In the case, Israel last week enforced its own property law in Jerusalem by evicting Arabs from a Jewish housing complex they purportedly had been illegally occupying for almost a century.

Oren reportedly responded today by explaining that the housing complex has been Jewish-owned since before Israel’s founding in 1948. Oren explained a court ordered the families’ eviction since they had been living there illegally.

Secretary of State Hillary Clinton this week also denounced the evictions, calling them “deeply regrettable” during a joint press conference in Washington with Jordanian Foreign Minister Nasser Judeh.

Much of the U.S. and international media the past few days have been reporting on Israel’s eviction of Arab families from a house in eastern Jerusalem.

The housing complex is located in the Sheik Jarra neighborhood of eastern Jerusalem. The home was originally Jewish, but its Jewish occupants were chased out during countrywide anti-Jewish Arab riots in 1929. Arabs then squatted on the property, with one family, the Hejazi family, becoming the de facto occupants despite never having purchased the property.

Even though documentation shows the complex is owned by Jews and that Arabs have been squatting on it illegally for almost a century, Jewish groups say they still legally re-purchased the property from the Hejazi family.

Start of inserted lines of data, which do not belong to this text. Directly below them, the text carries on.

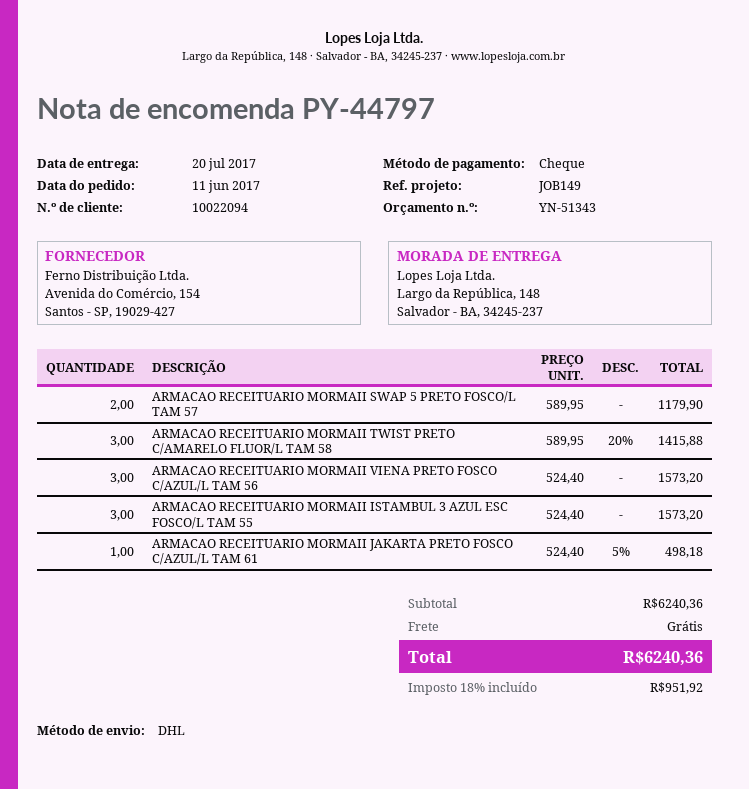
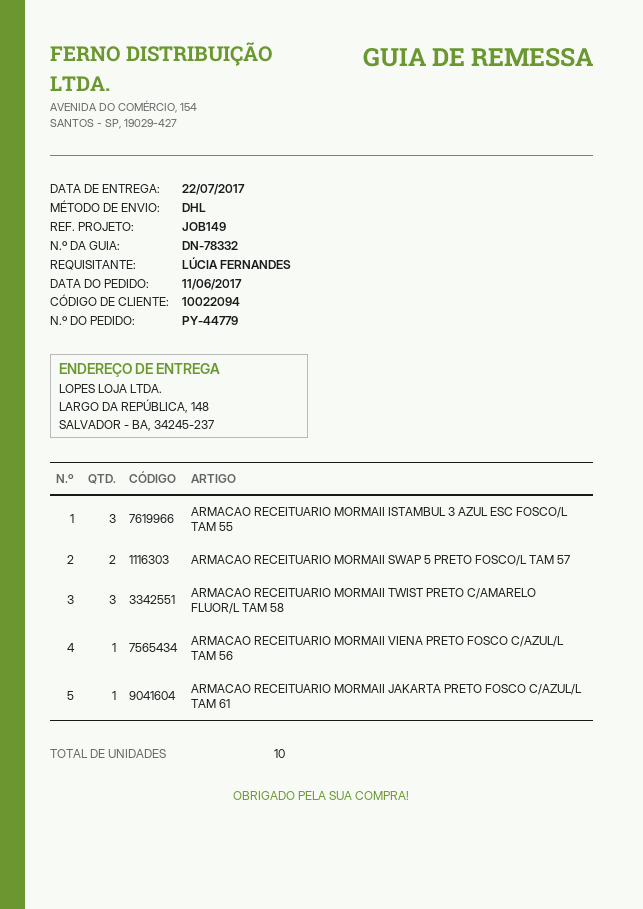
order number: PY-44797 -> PY-44779
delivery date: 2017-07-20 -> 2017-07-22
ARMACAO RECEITUARIO MORMAII VIENA PRETO FOSCO C/AZUL/L TAM 56: 3 -> 1

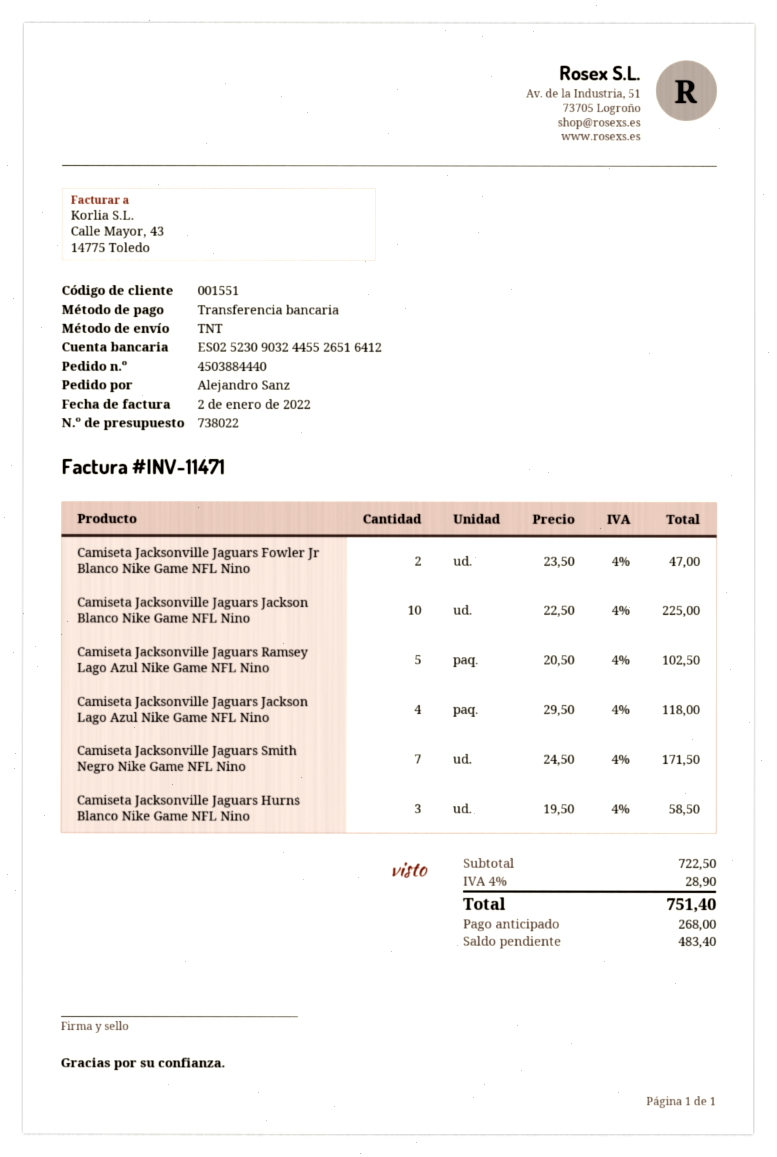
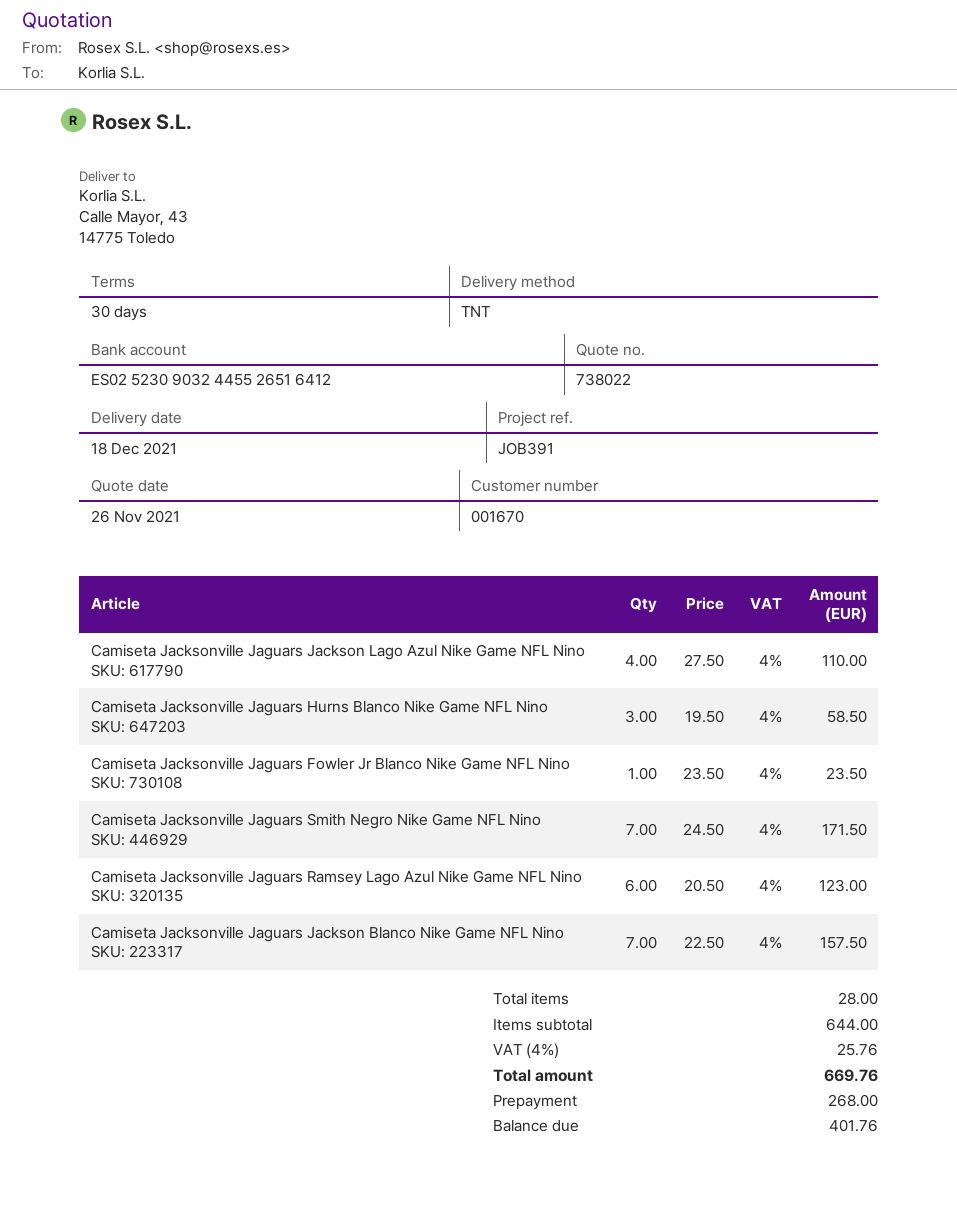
customer number: 001551 -> 001670
Camiseta Jacksonville Jaguars Fowler Jr Blanco Nike Game NFL Nino: 2 x 23.50 = 47.00 -> 1 x 23.50 = 23.50
Camiseta Jacksonville Jaguars Jackson Blanco Nike Game NFL Nino: 10 x 22.50 = 225.00 -> 7 x 22.50 = 157.50
Camiseta Jacksonville Jaguars Ramsey Lago Azul Nike Game NFL Nino: 5 x 20.50 = 102.50 -> 6 x 20.50 = 123.00
Camiseta Jacksonville Jaguars Jackson Lago Azul Nike Game NFL Nino: 4 x 29.50 = 118.00 -> 4 x 27.50 = 110.00
subtotal: 722.50 -> 644.00
tax: 4% = 28.90 -> 4% = 25.76
total: 751.40 -> 669.76
balance: 483.40 -> 401.76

Following pressure from the Palestinian Authority, however, the family later denied selling the complex back to the Jews despite documentation and other evidence showing the sale went through.

The PA in April warned Palestinians against selling their homes or properties to Jews, saying those who violate the order would be accused of “high treason” – a charge that carries the death penalty.

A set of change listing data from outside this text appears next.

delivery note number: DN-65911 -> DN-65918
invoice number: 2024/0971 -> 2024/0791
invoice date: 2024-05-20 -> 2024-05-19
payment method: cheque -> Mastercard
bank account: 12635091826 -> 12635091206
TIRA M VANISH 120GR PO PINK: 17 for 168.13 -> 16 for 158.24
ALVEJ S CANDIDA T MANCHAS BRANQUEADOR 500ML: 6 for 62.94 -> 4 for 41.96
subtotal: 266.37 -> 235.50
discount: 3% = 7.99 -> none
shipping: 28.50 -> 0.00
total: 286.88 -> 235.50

Israel’s court system twice ruled the property belongs to Jews.

Prime Minister Benjamin Netanyahu’s office earlier this week released a statement to WND objecting to U.S. condemnation of the Israeli government for enforcing property law in Jerusalem.

“The eviction in Jerusalem was a result of a ruling by our Supreme Court that had to decide in a dispute between two parties over the legal control of a property,” Netanyahu’s spokesman, Mark Regev, told WND.

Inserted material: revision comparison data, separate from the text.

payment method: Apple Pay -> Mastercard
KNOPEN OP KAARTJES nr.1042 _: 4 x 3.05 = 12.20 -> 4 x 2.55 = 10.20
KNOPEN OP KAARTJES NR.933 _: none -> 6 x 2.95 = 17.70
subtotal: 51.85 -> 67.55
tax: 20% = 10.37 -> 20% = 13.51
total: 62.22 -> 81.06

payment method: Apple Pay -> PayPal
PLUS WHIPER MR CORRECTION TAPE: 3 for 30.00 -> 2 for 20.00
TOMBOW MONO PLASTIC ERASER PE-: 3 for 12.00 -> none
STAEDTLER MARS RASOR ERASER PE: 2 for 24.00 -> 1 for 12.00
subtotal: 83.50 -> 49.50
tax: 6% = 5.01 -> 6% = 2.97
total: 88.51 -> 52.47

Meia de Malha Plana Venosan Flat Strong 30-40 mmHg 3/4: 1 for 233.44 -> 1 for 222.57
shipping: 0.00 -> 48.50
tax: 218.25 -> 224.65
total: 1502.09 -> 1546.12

Continued Regev: “The Supreme Court ruled for one side and not the other. In all democracies the rulings of the courts must be upheld, and it is incumbent on the executive branch to implement such decisions.”

Regev said the Israeli Supreme Court “is renowned internationally for both its independence and its professionalism. There are countless examples of the Supreme Court ruling in favor of the Palestinians in land disputes.”

Yesterday marked the second time the past three weeks Israel’s ambassador has been summoned by Washington to protest Israeli conduct in eastern Jerusalem. Last month, Oren was summoned by the State Department to demand a Jewish construction project in eastern Jerusalem be immediately halted.

The construction project, financed by Miami Beach philanthropist Irving Moskowitz, is located just yards from Israel’s national police headquarters and other government ministries. It is a few blocks from the country’s prestigious Hebrew University, underscoring the centrality of the Jewish real estate being condemned by the U.S.

Netanyahu strongly rejected the State Department demand, telling a cabinet meeting Israel’s sovereignty over Jerusalem was not a matter up for discussion.

“Imagine what would happen if someone were to suggest Jews could not live in or purchase [property] in certain neighborhoods in London, New York, Paris or Rome,” he said just after his ambassador was summoned.

“The international community would certainly raise protest. Likewise, we cannot accept such a ruling on eastern Jerusalem,” Netanyahu told ministers.